**TASK REQUIREMENTS:**
Only the lines from the line holding "(410, 754) none -> [406,618,497,636] ,可以不用管" through the final line of the entries below are to be returned, exactly as they stand.

== Segment start ==

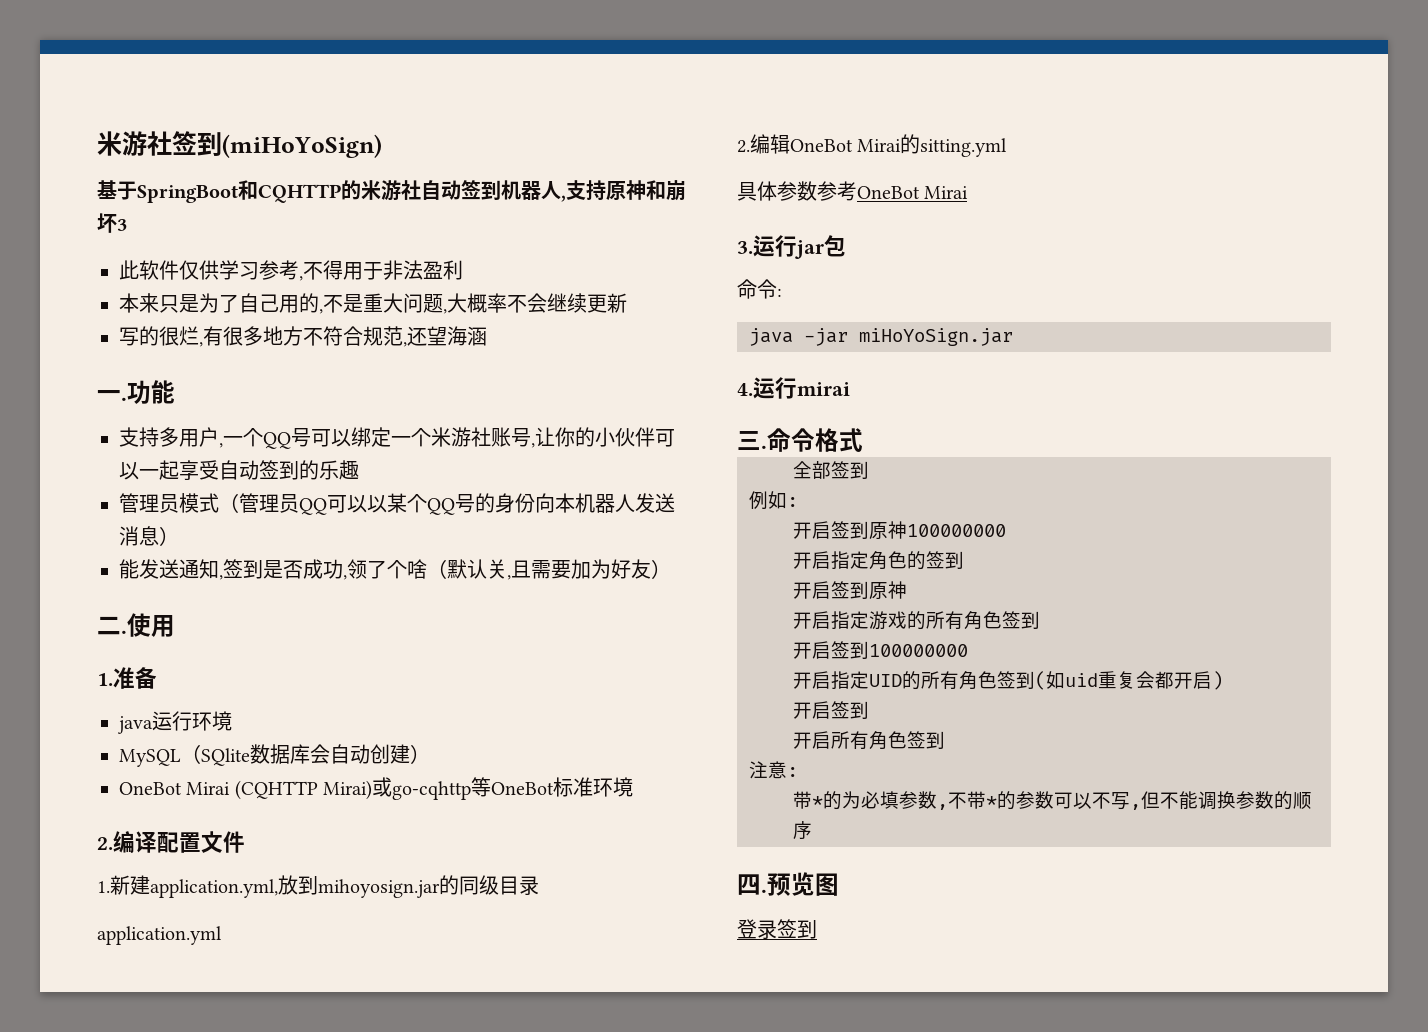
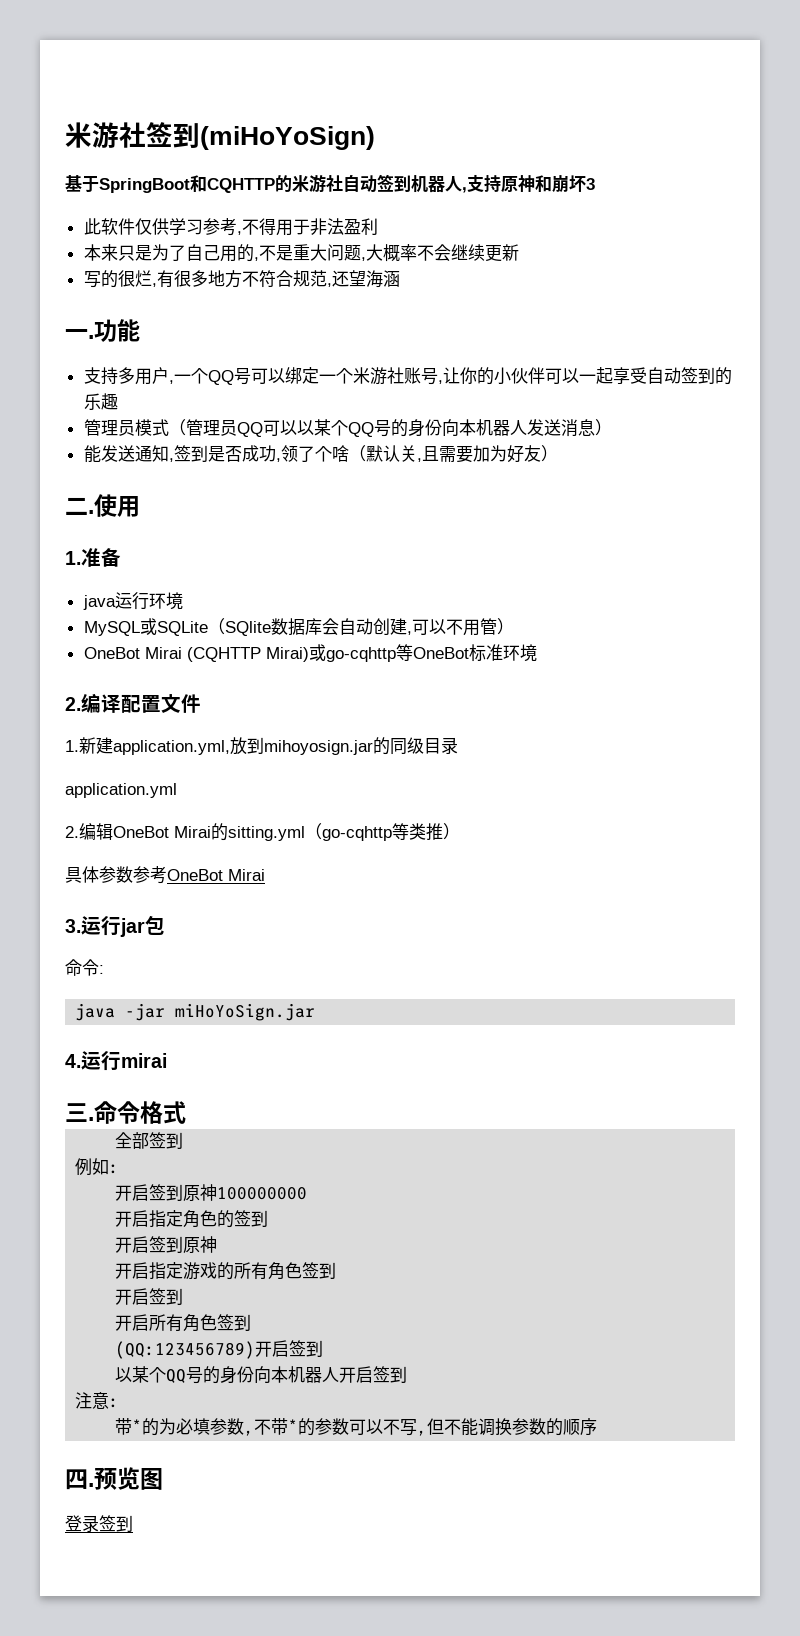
(181, 758) none -> [139,618,208,636] 或SQLite
(410, 754) none -> [406,618,497,636] ,可以不用管
(1008, 147) none -> [305,823,460,841] （go-cqhttp等类推）
[793,641,968,659] [793,671,1223,690] // 开启签到100000000 // 开启指定UID的所有角色签到(如uid重复会都开启) -> (337, 1270) none
(945, 740) none -> [115,1340,324,1359] [115,1366,408,1384] // (QQ:123456789)开启签到 // 以某个QQ号的身份向本机器人开启签到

== Segment end ==

**EXERCISE RESPONSE:**
(410, 754) none -> [406,618,497,636] ,可以不用管
(1008, 147) none -> [305,823,460,841] （go-cqhttp等类推）
[793,641,968,659] [793,671,1223,690] // 开启签到100000000 // 开启指定UID的所有角色签到(如uid重复会都开启) -> (337, 1270) none
(945, 740) none -> [115,1340,324,1359] [115,1366,408,1384] // (QQ:123456789)开启签到 // 以某个QQ号的身份向本机器人开启签到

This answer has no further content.